• [Description of the task]:
Please repeat exactly the lines below from the line with "padding: 12px 28px" to the line with "html: <div> <span>", including both, and leave out every picture.

### Records to process ###

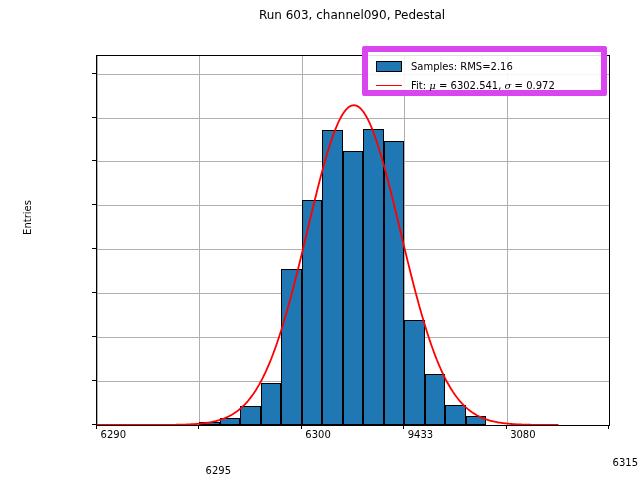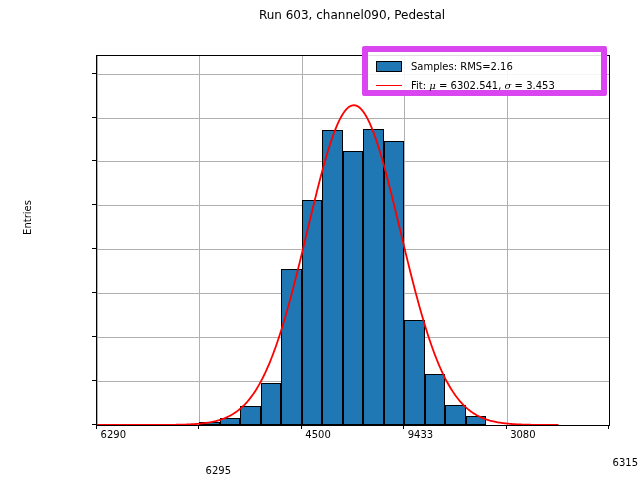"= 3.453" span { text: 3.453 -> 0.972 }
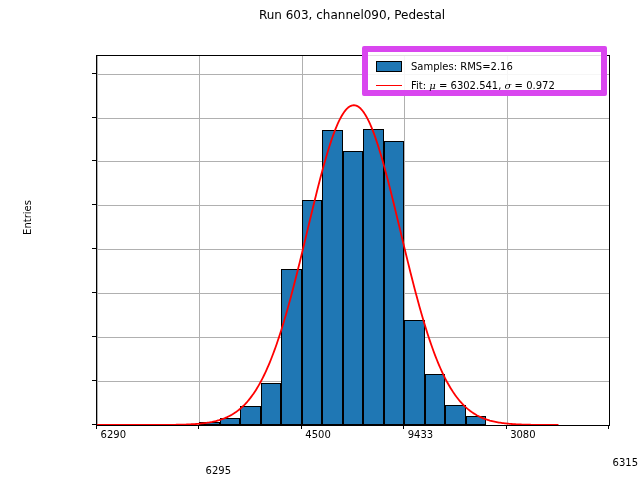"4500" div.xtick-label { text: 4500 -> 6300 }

###
### Records to process ###

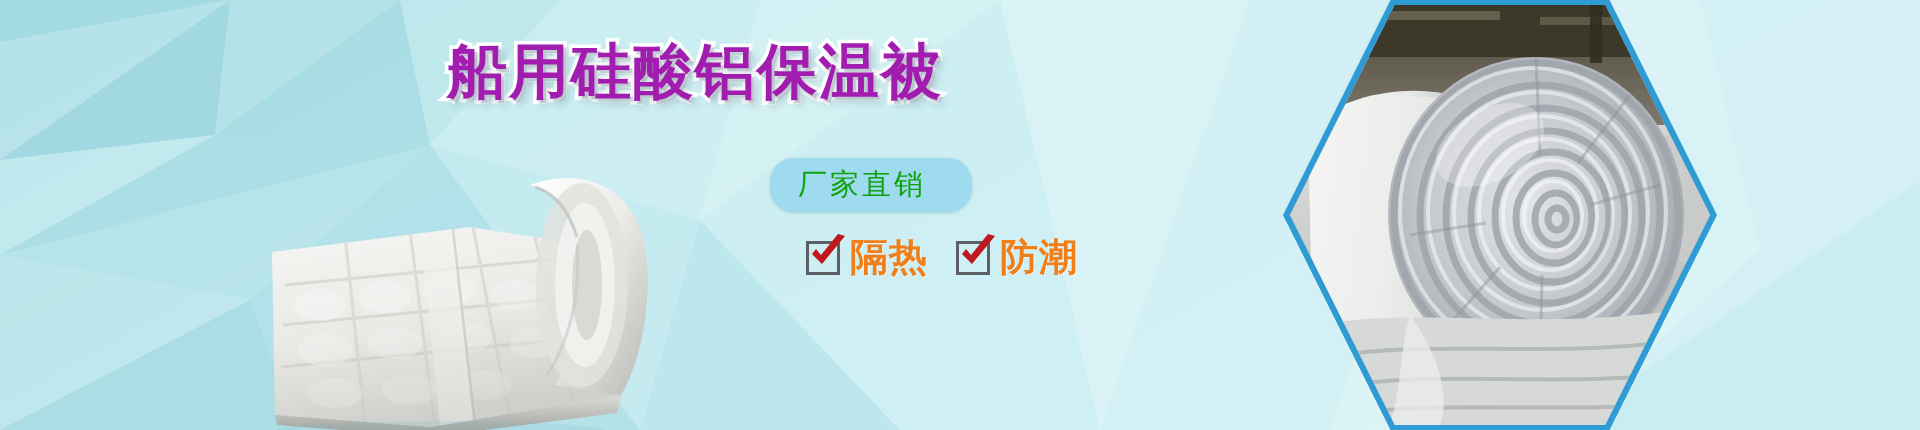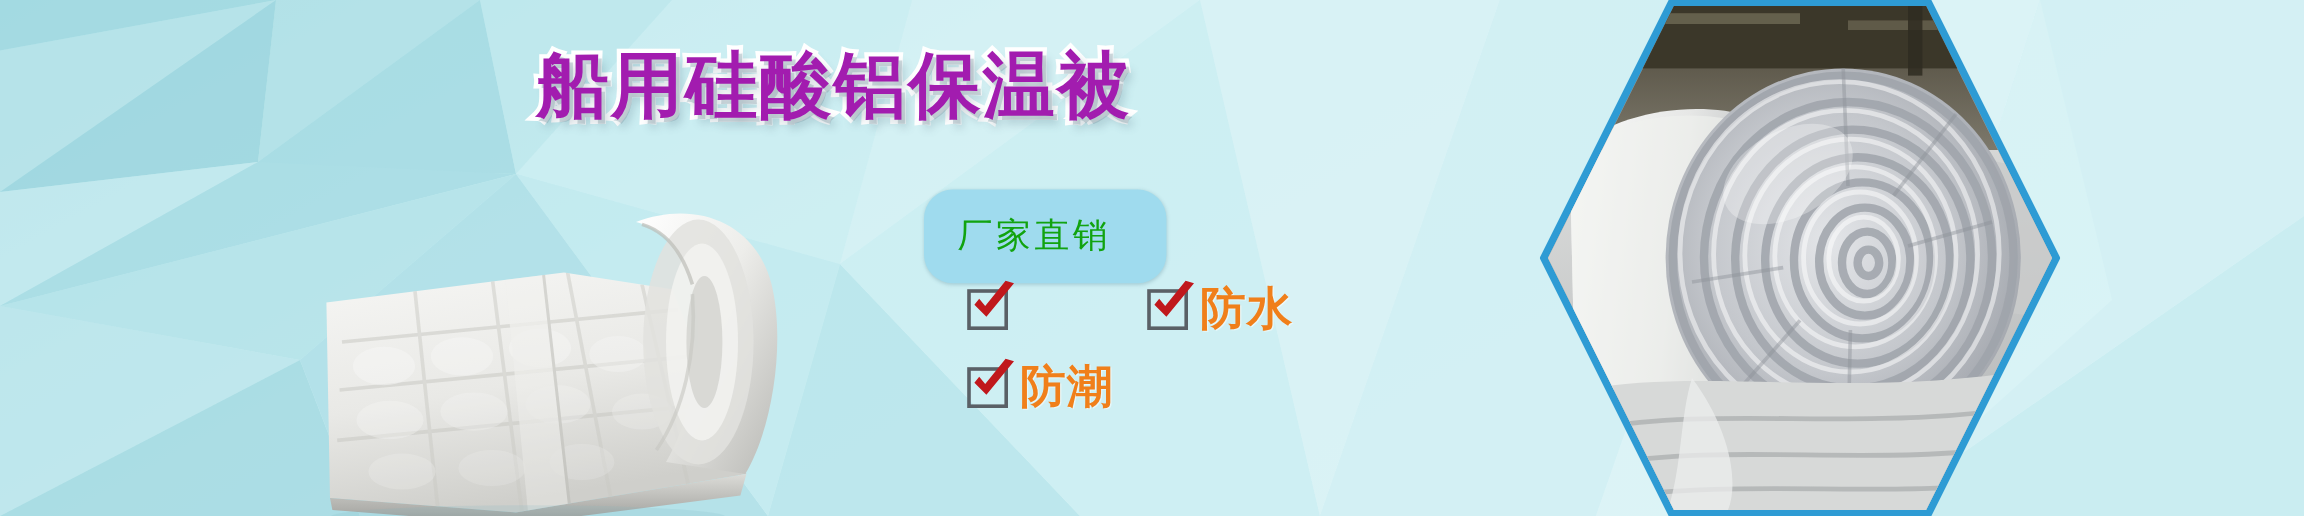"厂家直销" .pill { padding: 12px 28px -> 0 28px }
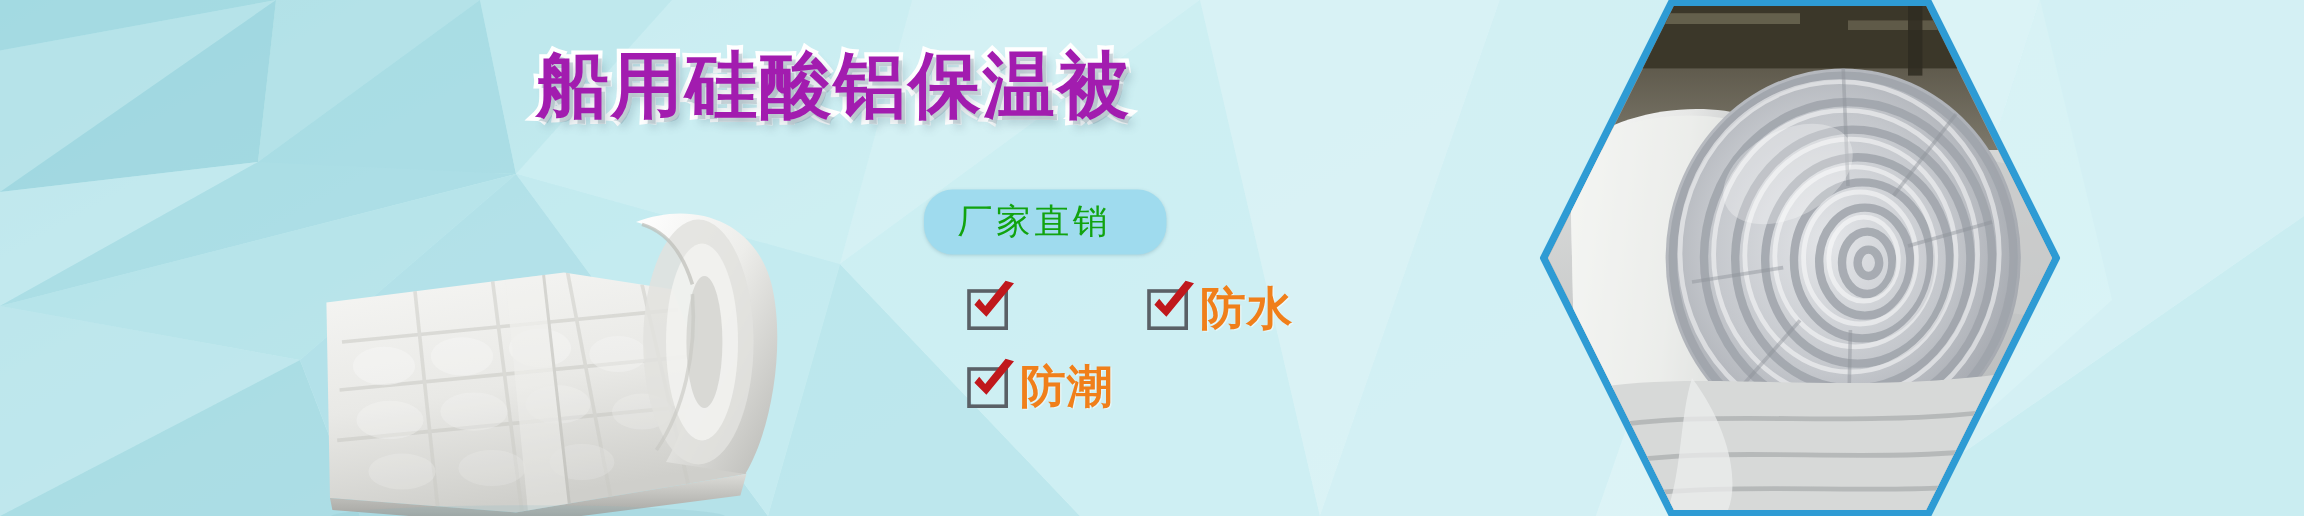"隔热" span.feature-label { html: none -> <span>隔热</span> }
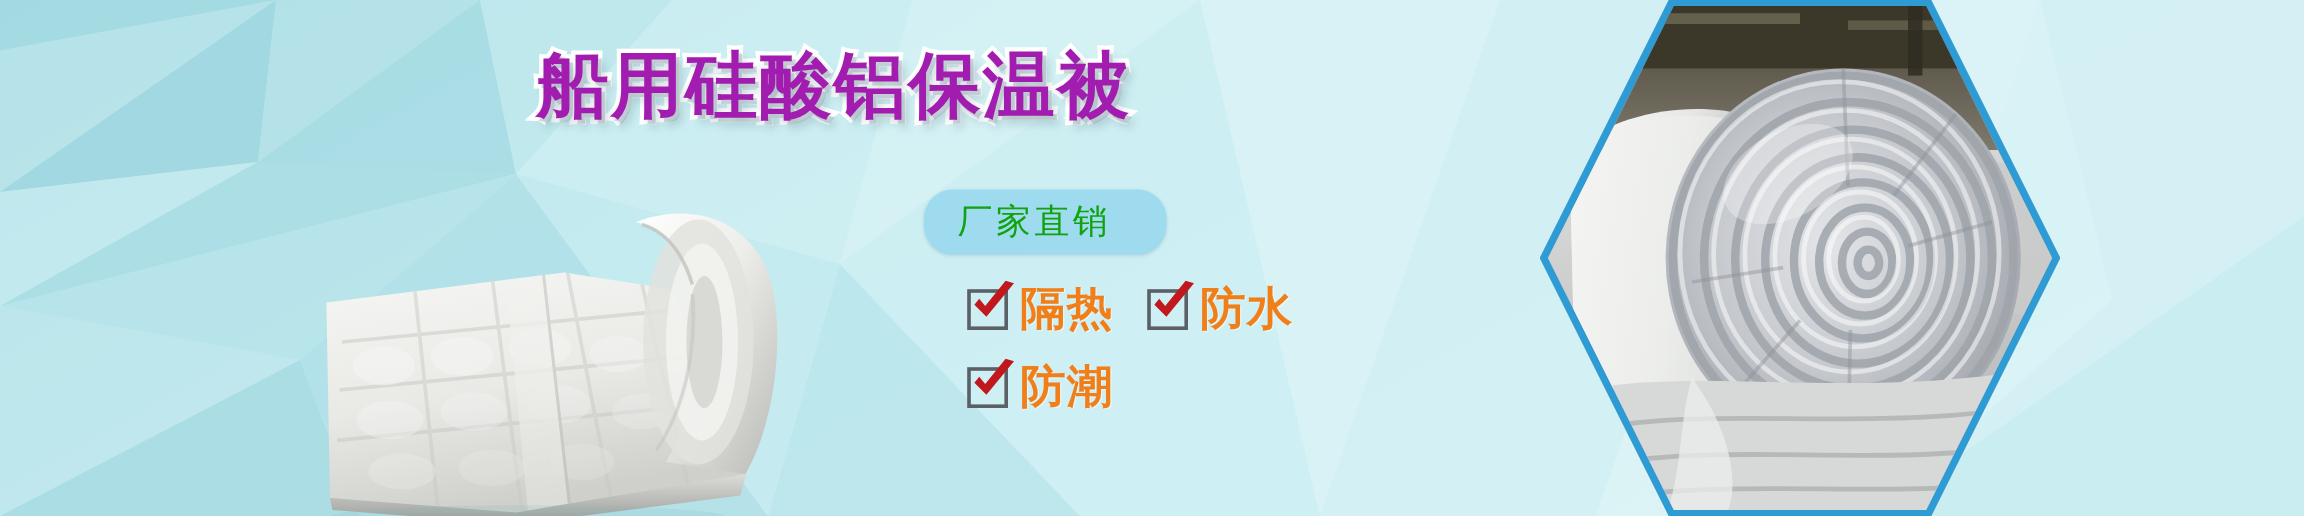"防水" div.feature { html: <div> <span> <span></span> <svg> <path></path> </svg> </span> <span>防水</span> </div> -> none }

###

• [Your response]:
"厂家直销" .pill { padding: 12px 28px -> 0 28px }
"隔热" span.feature-label { html: none -> <span>隔热</span> }
"防水" div.feature { html: <div> <span> <span></span> <svg> <path></path> </svg> </span> <span>防水</span> </div> -> none }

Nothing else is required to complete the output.